また,一般社会や市民にまぎれてテロを計画する集団を弱体化させるために,水面下で行われる,通話記録やSNS,その他インターネット上や公的記録から集められる情報を使った情報戦は,「戦争2.0」と呼ばれるほど大規模なものになりつつあります。

テロリズムについてはいくつかの分類が提案されていますが,なかでも今回は,テロリストのプロファイリングを目的として提案された,理性的動機型(rationally motivated terrorist),心理的動機型(psychologically motivated terrorist),文化的動機型(culturally motivated terrorist)の3つの類型をご紹介します(Bartol & Bartol, 2012)。

理性的動機型(rationally motivated terrorist)

具体的で現実的に達成可能な目標のために活動するのがこのタイプです。目標の種類は,政治的・社会的・経済的とさまざまなものがあります。

このタイプが使う暴力の種類やテロの対象は,かれらを社会的・金銭的に支援する支持者との関係によって決まります。支持者は一般の市民であることもあり,なかには日本の捕鯨調査船にたいして2005年から調査捕鯨の妨害行為を繰り返すシーシェパード(Sea Shepherd Conservatlon Society)のように,多くの著名人が支援しているケースもみられます。

たいていの場合,理性的動機型のテロリストは人の命を奪うことを避けようとします。その一方で,テロの対象となる人々を支えるインフラや建物に大きな損害を与えようと活動するのが,このタイプの特徴的な点です。
 

心理的動機型(psychologically motivated terrorist)

このタイプのテロリストは,みずからが抱える「敗北感」「正当に評価を受けていない」といった根深い感情から,特定または不特定の相手に「仕返し」をすることで,これまでに自分が経験したつらい出来事への代償を手に入れようとしています。

心理的動機型によるテロの多くは,政治的・社会的な権威がある人物との交渉を望まず,人々を傷つけることにだけ集中しています。

とくに個人が単独でテロ行為に及ぶケースが多いことから,他の組織的なテロリズムにたいして,最近注目されつつあるローンウルフ型との共通点が指摘されています。

文化的動機型(culturally motivated terrorist)

このタイプのテロリストは、文化的なアイデンティティが失われるかもしれないという強烈な危機感からテロ活動に参加しています。

文化的なアイデンティティの中でも,もっとも重要視され,かつ不安定なものが「宗教」です。
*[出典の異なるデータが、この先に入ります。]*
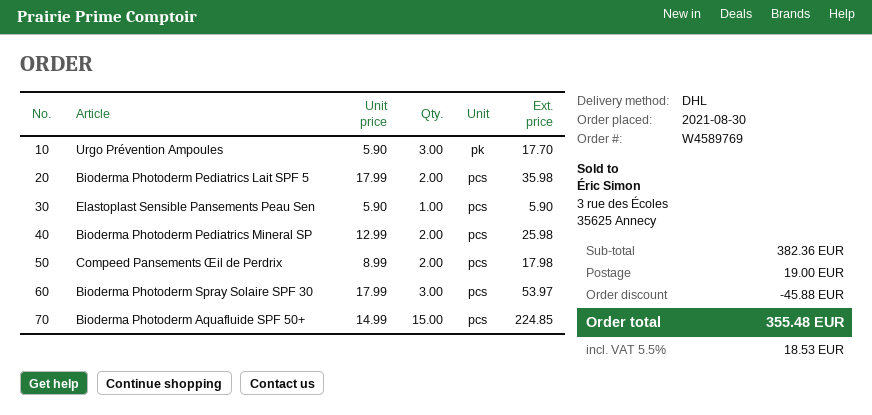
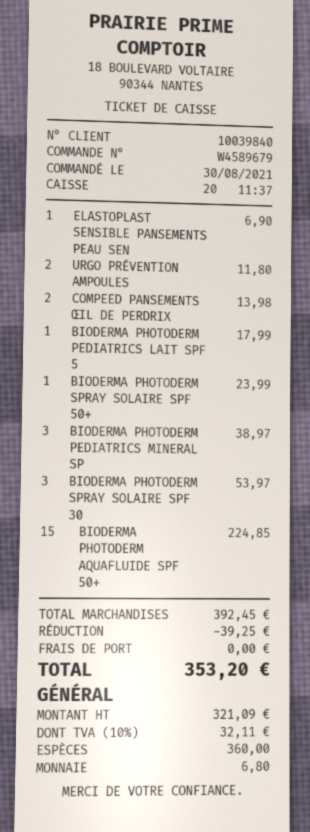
order number: W4589769 -> W4589679
Urgo Prévention Ampoules: 3 for 17.70 -> 2 for 11.80
Bioderma Photoderm Pediatrics Lait SPF 5: 2 for 35.98 -> 1 for 17.99
Elastoplast Sensible Pansements Peau Sen: 1 for 5.90 -> 1 for 6.90
Bioderma Photoderm Pediatrics Mineral SP: 2 for 25.98 -> 3 for 38.97
Compeed Pansements Œil de Perdrix: 2 for 17.98 -> 2 for 13.98
BIODERMA PHOTODERM SPRAY SOLAIRE SPF 50+: none -> 1 for 23.99
subtotal: 382.36 -> 392.45
discount: 45.88 -> 39.25
shipping: 19.00 -> 0.00
tax: 5.5% = 18.53 -> 10% = 32.11
total: 355.48 -> 353.20

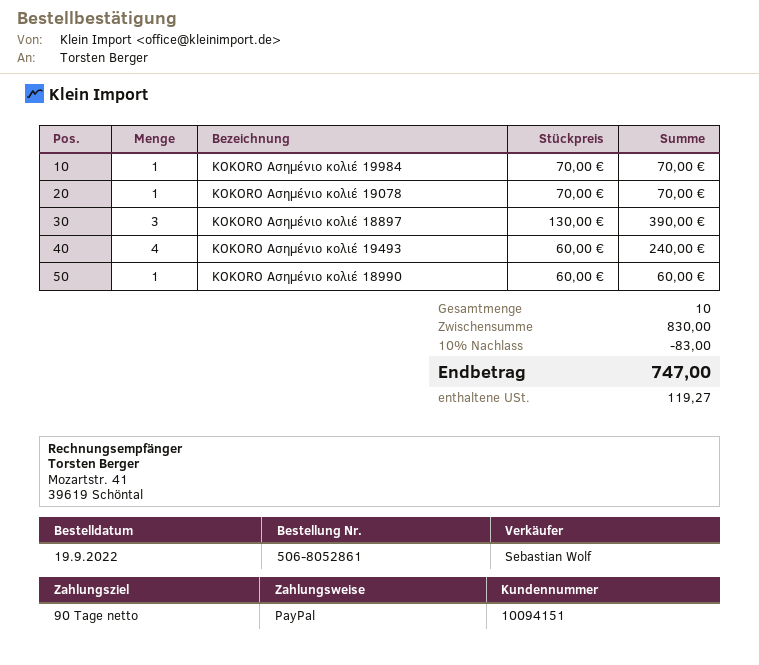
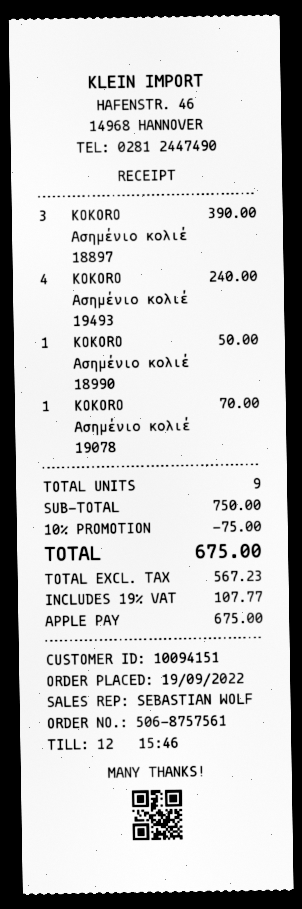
order number: 506-8052861 -> 506-8757561
payment method: PayPal -> Apple Pay
KOKORO Ασημένιο κολιέ 19984: 1 for 70.00 -> none
KOKORO Ασημένιο κολιέ 18990: 1 for 60.00 -> 1 for 50.00
total quantity: 10 -> 9
subtotal: 830.00 -> 750.00
discount: 10% = 83.00 -> 10% = 75.00
tax: 119.27 -> 107.77
total: 747.00 -> 675.00

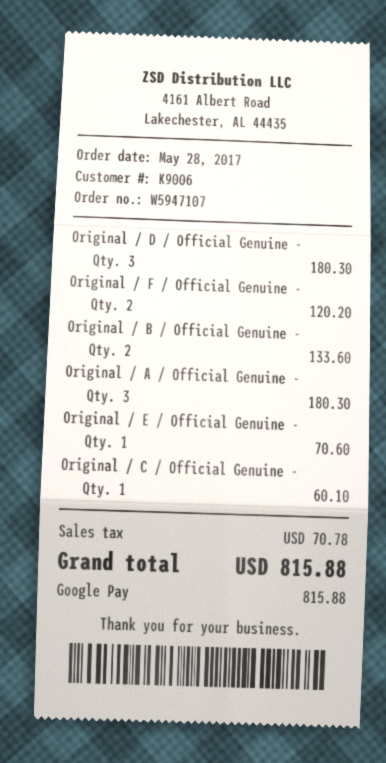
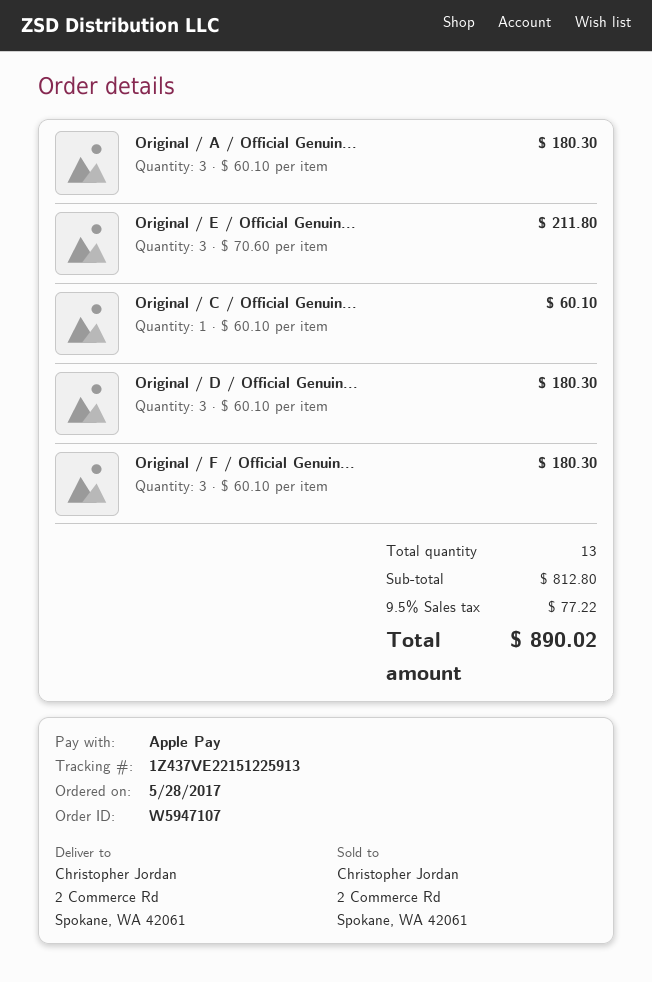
payment method: Google Pay -> Apple Pay
Original / F / Official Genuine -: 2 for 120.20 -> 3 for 180.30
Original / B / Official Genuine -: 2 for 133.60 -> none
Original / E / Official Genuine -: 1 for 70.60 -> 3 for 211.80
tax: 70.78 -> 77.22
total: 815.88 -> 890.02

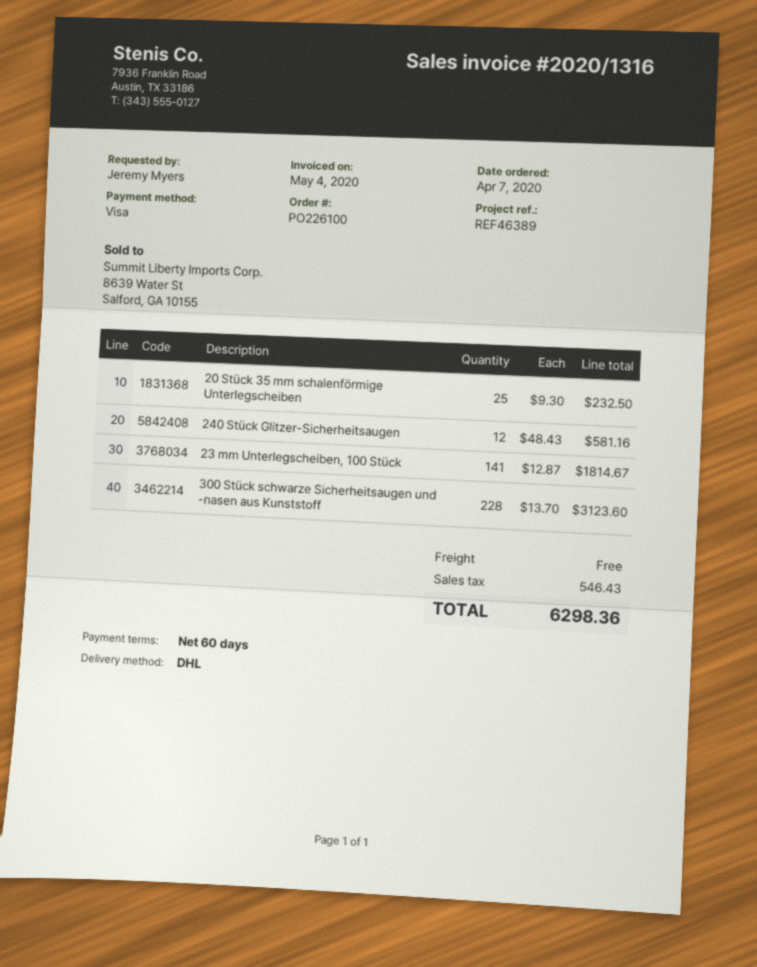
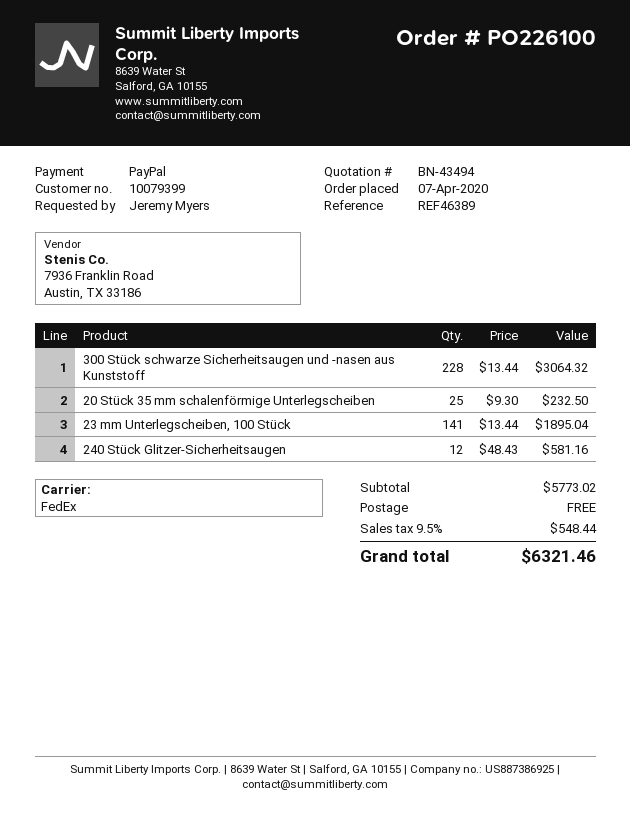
payment method: Visa -> PayPal
shipping method: DHL -> FedEx
23 mm Unterlegscheiben, 100 Stück: 141 x 12.87 = 1814.67 -> 141 x 13.44 = 1895.04
300 Stück schwarze Sicherheitsaugen und -nasen aus Kunststoff: 228 x 13.70 = 3123.60 -> 228 x 13.44 = 3064.32
tax: 546.43 -> 548.44
total: 6298.36 -> 6321.46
とくに国際的なテロ組織において,宗教的な過激派組織が占める割合は1980年から増加しており,こうした組織のテロ行為による死者の数も急増しています。

文化的動機型のテロリストは,かれらにとっての絶対的な倫理観や信念から犯行に及んでおり,かれらの願望が完全に達成されない限りは,テロリストが交渉に応じることは少ないと考えられています。